Thoughts from the EPS Windows Server Performance Team
At least once a week, someone on the Performance team will get a customer call concerning hangs or resource depletion on their file server. The file server in question is used for user home folder storage and users are accessing Outlook Personal Storage (.pst) files stored on the server from their client. The issue will manifest as either a server hang, or PagedPool depletion (Event ID 2020). Oftentimes the issue will occur first thing in the morning - when users are logging on and launching Outlook. In especially severe cases, the issue occurs several times daily. Sometimes the server will hang for a few minutes and then continue operating for a few minutes - and then hang again. Rinse & repeat. The users are frustrated because of slow access to their data, the server administrators are frustrated because they are tasked with fixing the problem, and upper management is frustrated because everyone else is frustrated.
If you're in this situation - there's good news ... and very bad news. The good news is that this problem is very common and is a known issue. The very bad news (from the customer's standpoint) is that PST files on a LAN/WAN is an unsupported configuration. Some customers are very surprised to hear this but Network Stored PST files have been unsupported since the days of Exchange 4.0. Microsoft KB Article 297019 goes into some detail about the effects of Network PST files:
"A .pst file is a file-access-driven method of message storage. File-access-driven means that the computer uses special file access commands that the operating system provides to read and write data to the file.
This is not efficient on WAN or LAN links because WAN/LAN links use network-access-driven methods, commands the operating system provides to send data to or receive from another networked computer. If there is a remote .pst (over a network link), Microsoft Outlook tries to use the file commands to read from the file or write to the file, but the operating system then has to send those commands over the network because the file is not on the local computer. This creates a great deal of overhead and increases the time it takes to read and write to the file. Additionally, the use of a .pst file over a network connection may result in a corrupted .pst file if the connection degrades or fails."
Let's use an example to illustrate the problem and also follow the problem through to its end result.
Let's say that a user sends an e-mail message to 500 users within the company. All of these users have their e-mail delivered directly to their PST file which is stored on the File Server. Some of these 500 users may need to extend their PST files to receive it. To extend a PST, an extra allocation on disk has to be made via NTFS. This locks out the whole volume while free space is allocated and the Master File Table (MFT) is updated. While this is happening for each user, all I/O for the other 499 users is on hold.
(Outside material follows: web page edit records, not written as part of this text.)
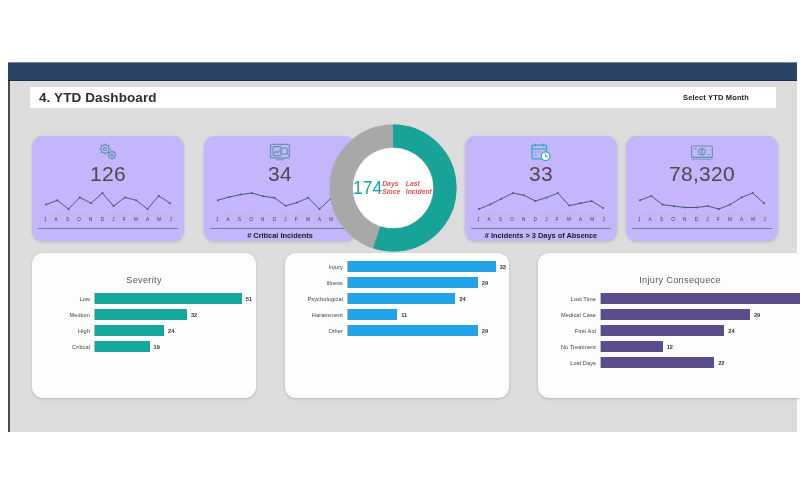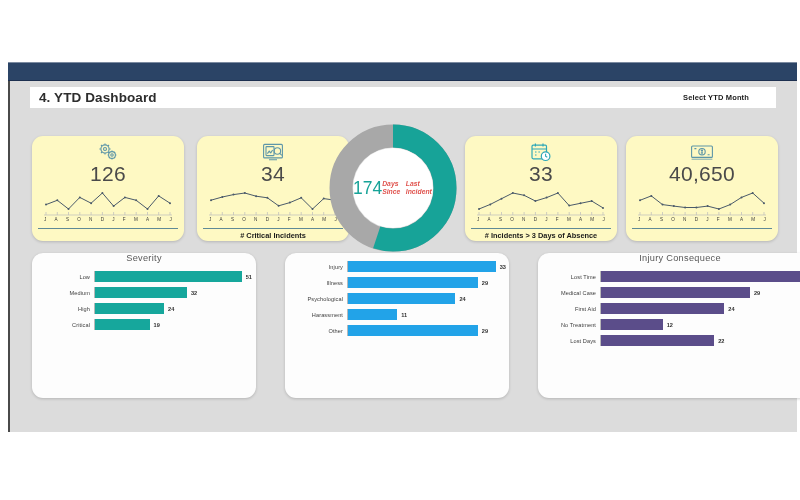--- a/index.html
+++ b/index.html
@@ -62,21 +62,21 @@
   }
 
   
   #kpi-row {
     position: absolute; left: 22px; top: 55px;
     width: 746px; height: 105px;
   }
   .kpi-card {
     position: absolute; top: 0;
     width: 152px; height: 105px;
-    background: #fef9c3;
+    background: #c4b5fd;
     border-radius: 11px;
     box-shadow: 0 1px 3px rgba(0,0,0,.18);
     display: flex; flex-direction: column; align-items: center;
     overflow: hidden;
   }
   .kpi-icon {
     margin-top: 5px; height: 22px;
     display: flex; align-items: center; justify-content: center;
   }
   .kpi-value {
@@ -126,21 +126,21 @@
     width: 746px; height: 145px;
   }
   .chart-card {
     position: absolute; top: 0; height: 145px;
     background: #fdfdfd;
     border-radius: 11px;
     box-shadow: 0 1px 3px rgba(0,0,0,.18);
   }
   .chart-title {
     text-align: center; font-size: 9.2px; color: #585858;
-    margin-top: 0; letter-spacing: .3px;
+    margin-top: 22px; letter-spacing: .3px;
   }
   .bars {
     position: relative;
     margin: 8px 0 0 0; padding-left: 0;
   }
   .bar-row {
     display: flex; align-items: center;
     margin-bottom: 5px;
   }
   .bar-label {
@@ -228,21 +228,21 @@
             <span>J</span>
             <span>F</span>
             <span>M</span>
             <span>A</span>
             <span>M</span>
             <span>J</span>
           </div>
         <div class="kpi-divider"></div>
       </div>
 
-      <div class="kpi-card" style="left:165px">
+      <div class="kpi-card" style="left:172px">
         <div class="kpi-icon">
           <svg width="22" height="20" viewBox="0 0 22 20">
             <g fill="none" stroke="#5d96a8" stroke-width="1.1">
               <rect x="1.6" y="2.4" width="18.8" height="13.5" rx="1"></rect>
               <rect x="4" y="4.6" width="8" height="9" rx=".6"></rect>
               <path d="M5.4 11.6l1.8-2.4 1.6 1.6 1.8-2.8"></path>
               <circle cx="15.4" cy="9" r="3.2"></circle>
               <path d="M17.8 11.4l2 2M7 17.8h8"></path>
             </g>
           </svg>
@@ -358,21 +358,21 @@
           <svg width="24" height="18" viewBox="0 0 24 18">
             <g fill="none" stroke="#5d96a8" stroke-width="1.1">
               <rect x="1.6" y="3" width="20.8" height="11.4" rx="1"></rect>
               <circle cx="12" cy="8.7" r="3.2"></circle>
               <path d="M12 6.6v4.2M10.8 7.4h2.2M10.8 10h2.2"></path>
               <path d="M4.4 5.6h2M17.6 11.8h2"></path>
               <path d="M1.6 16.2h20.8" stroke-width=".8"></path>
             </g>
           </svg>
         </div>
-        <div class="kpi-value">40,650</div>
+        <div class="kpi-value">78,320</div>
         <div class="spark-wrap"><svg width="132" height="30" viewBox="0 0 132 30">
               <polyline points="4.0,13.3 15.3,8.9 26.5,17.6 37.8,19.1 49.1,20.5 60.4,20.5 71.6,19.1 82.9,22.0 94.2,17.6 105.5,10.4 116.7,6.0 128.0,16.2" fill="none" stroke="#4a5a6a" stroke-width="1"></polyline>
               <circle cx="4.0" cy="13.3" r="1" fill="#4a5a6a"></circle>
               <circle cx="15.3" cy="8.9" r="1" fill="#4a5a6a"></circle>
               <circle cx="26.5" cy="17.6" r="1" fill="#4a5a6a"></circle>
               <circle cx="37.8" cy="19.1" r="1" fill="#4a5a6a"></circle>
               <circle cx="49.1" cy="20.5" r="1" fill="#4a5a6a"></circle>
               <circle cx="60.4" cy="20.5" r="1" fill="#4a5a6a"></circle>
               <circle cx="71.6" cy="19.1" r="1" fill="#4a5a6a"></circle>
               <circle cx="82.9" cy="22.0" r="1" fill="#4a5a6a"></circle>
Allocating free space can take an extended time, especially if the disk is fragmented. Now factor in multiple users extending their PST's in the same timeframe, and significant periods of MFT lockout might be observed, which in turn is seen as inability to access any other file on the volume, resulting in queueing in the server service work queues, and sometimes SRV 2019, 2020, 2021, or 2022 events being logged. This scenario might overload the disk(s).
Setting aside the example of one email being sent to a group of users, imagine if you had a couple of hundred users who each have two or three PST files. These users have been with the company for a while, and they rarely (if ever!) delete their email from their PST files. The files continue to grow in size - let's use an average of 1 GB as the size of the PST file. Now consider that when each user launches Outlook, they make a request for two (or three) files, each of them being about 1 GB in size. Then consider what happens when 200 users all launch Outlook around the same time when they get to work. 200 x 3 x 1 = 600 GB of data being requested at the same time. That's an awful lot of Disk & Network I/O to process simultaneously. This is a very common scenario - the file server "freezing" for a few minutes at a time while it tries to service these requests.
The queuing in the server service work queues is what causes this temporary hang. The server service uses work items to handle I/O requests that come in over the network - for example: a request to extend a PST file. These work items are queued in the server service work queues, and from there they are handled by the server service worker threads. The work items are allocated from a kernel resource called Non-Paged Pool (NPP).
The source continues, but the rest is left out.